— Пожалуй…
— Сколько бы ты ей дал лет?
— Ну, лет восемнадцать, — ответил я.
— Правильно! Ты угадал, забирай её себе.
Он перевернул картинку так, что красивое тело девушки стало мордой старой и костлявой коровы с ужасно глупыми глазами.
Под вечер в камеру к нам подбросили двоих ребят. Они сидели молча и крутили весь вечер головой.
— Не могу понять, откуда играет музыка? — спросил один из них.
— Из параши, — ответили мы.
Парню ответ, похоже, очень не понравился, он думал, что мы над ним подсмеиваемся.

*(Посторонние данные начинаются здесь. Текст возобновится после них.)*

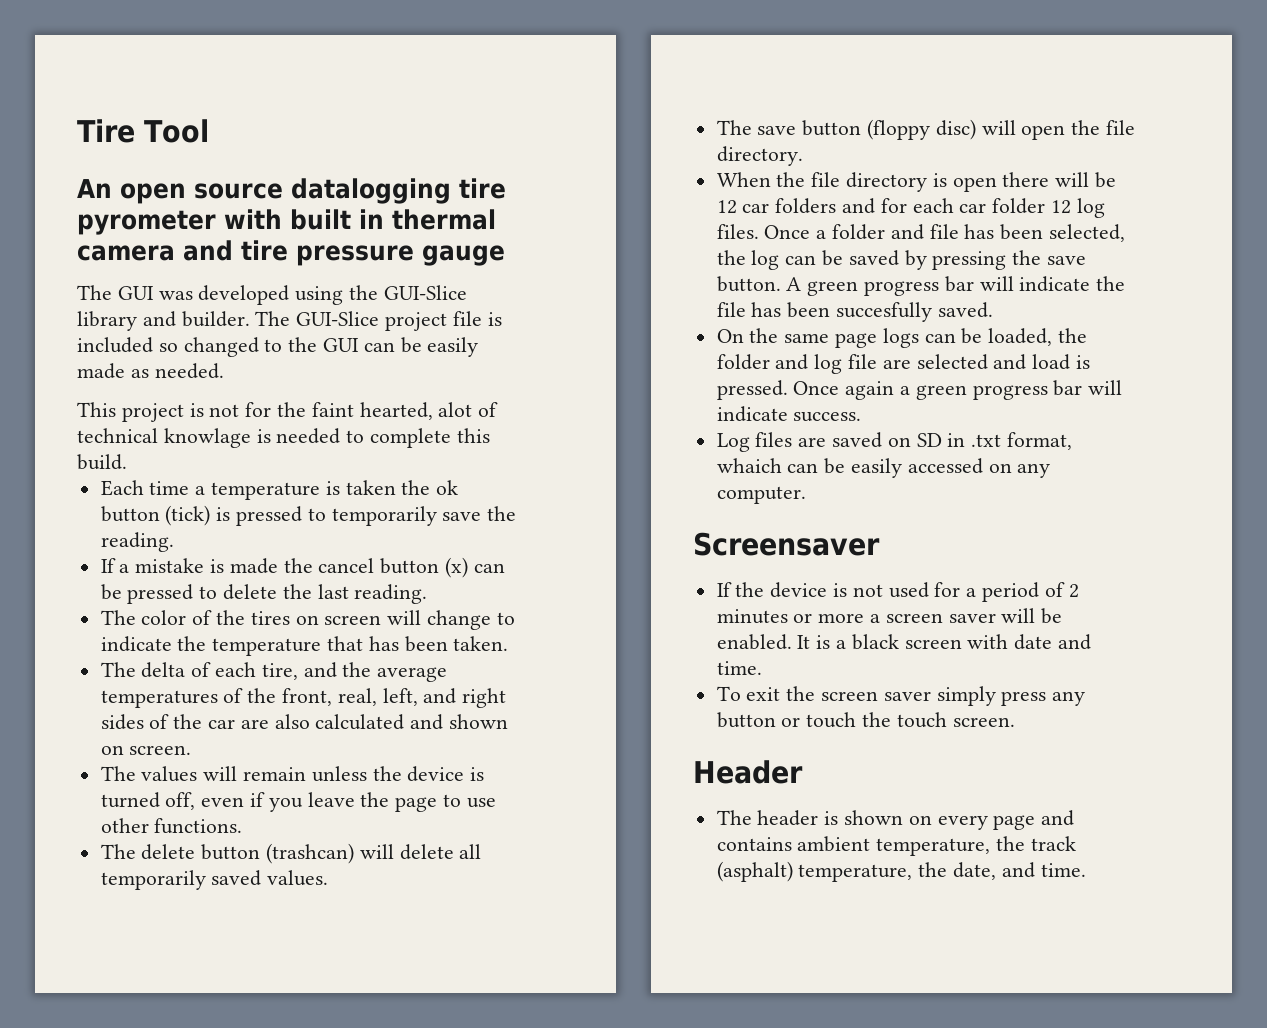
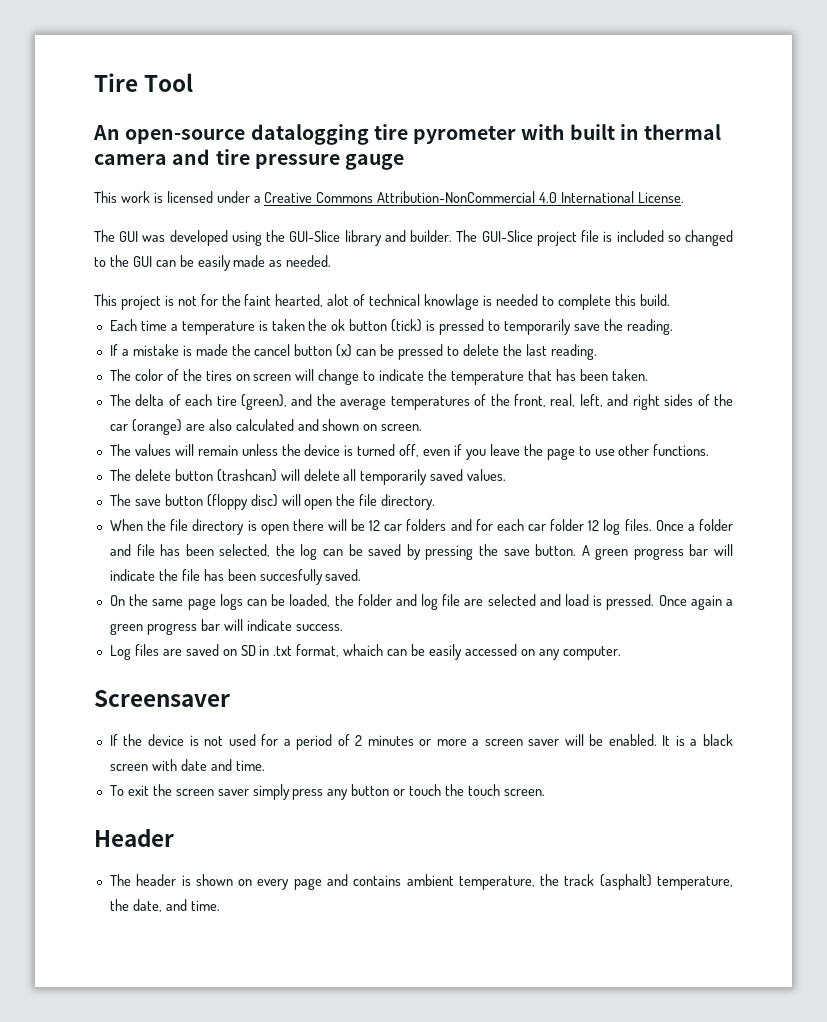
- An open source datalogging tire pyrometer with built in thermal camera and tire pressure gauge
+ An open-source datalogging tire pyrometer with built in thermal camera and tire pressure gauge
+ This work is licensed under a Creative Commons Attribution-NonCommercial 4.0 International License.
- The delta of each tire, and the average temperatures of the front, real, left, and right sides of the car are also calculated and shown on screen.
+ The delta of each tire (green), and the average temperatures of the front, real, left, and right sides of the car (orange) are also calculated and shown on screen.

— Серьёзно, откуда играет эта музыка? — переспросил он.
— Иди к параше и послушай, — предложили мы.
Он подошел к унитазу, поглядывая на нас, всё ещё считая, что мы его разыгрываем.
— Смотри! — позвал он напарника, — по «толчку» музыку здесь гоняют, век такого не видал.
В Вильнюской тюрьме было здорово, но через три дня мы были уже на последнем этапе в Черняховск. Этапка была набита битком в основном молодыми ребятами-литовцами. Несколько литовцев с одним цыганом тусовались по камере, стреляя по сторонам глазами, что и у кого можно отнять. Наше внимание привлек человек с явно выраженным психическим расстройством. Он сидел один ни с кем не вступая в разговор. Его большая сетка с вещами привлекла внимание литовцев и, подсев к нему, они начали его обкатывать.
— Наш пассажир, в Черняховск едет, — сказал я брату.
— Откуда ты это взял? — засомневался Миша.
— По лицу видно. И, похоже, у него мокруха и, наверняка, жену замочил.
В это время парни расспрашивали этого человека и действительно, он шел на спец за убийство жены.
— Ну, убедился? — похвастался я.
Литовцы уже потрошили сетку больного и резали лезвием сало, раздавая его всем желающим, но мы отказались.
— Давай, снимай ботинки, махнемся, — предложил нагло Мише самый шустрый парень из этой группы.
— Пошел ты, — резко ответил ему брат. Из-за такого ответа литовцы загудели как разворошенные осы. Я понял, что Мишу сейчас будут крепко бить, их много, человек десять, а нас — двое.
— Слушай, ты, тосуйся пока твои уши целы, — обратился я к заводиле, из-за которого вся эта каша началась. Литовцы пришли в замешательство и начали о чем-то говорить по-литовски, обступив нас.
— Ну, ты, извиняться думаешь? — спросили они брата.
Миша сидел молча совершенно не реагируя на их слова.
— Слушай, Миша, ты хватай вот этого, — указал я на заводилу, — главное — крепко держи, а я откушу ему нос и уши. Всё равно мы на «дурку» едем, отвечать за это нам не придется. Пусть потом они нас поколотят, но это им будет наука.
Я говорил громко, давя на психику зачинщика.
— Понял! — поддержал меня Миша.
Живая стена расступилась и парни принялись снова переговариваться. Цыган подошел к нам и дружелюбно стал расспрашивать за что и куда мы едем. Я не испытывал к нему никакой злости и всё рассказал. Он пересказал разговор друзьям и они оставили нас в покое.
Поезд должен был отправляться в четыре утра. Многие сидя на лавках, дремали.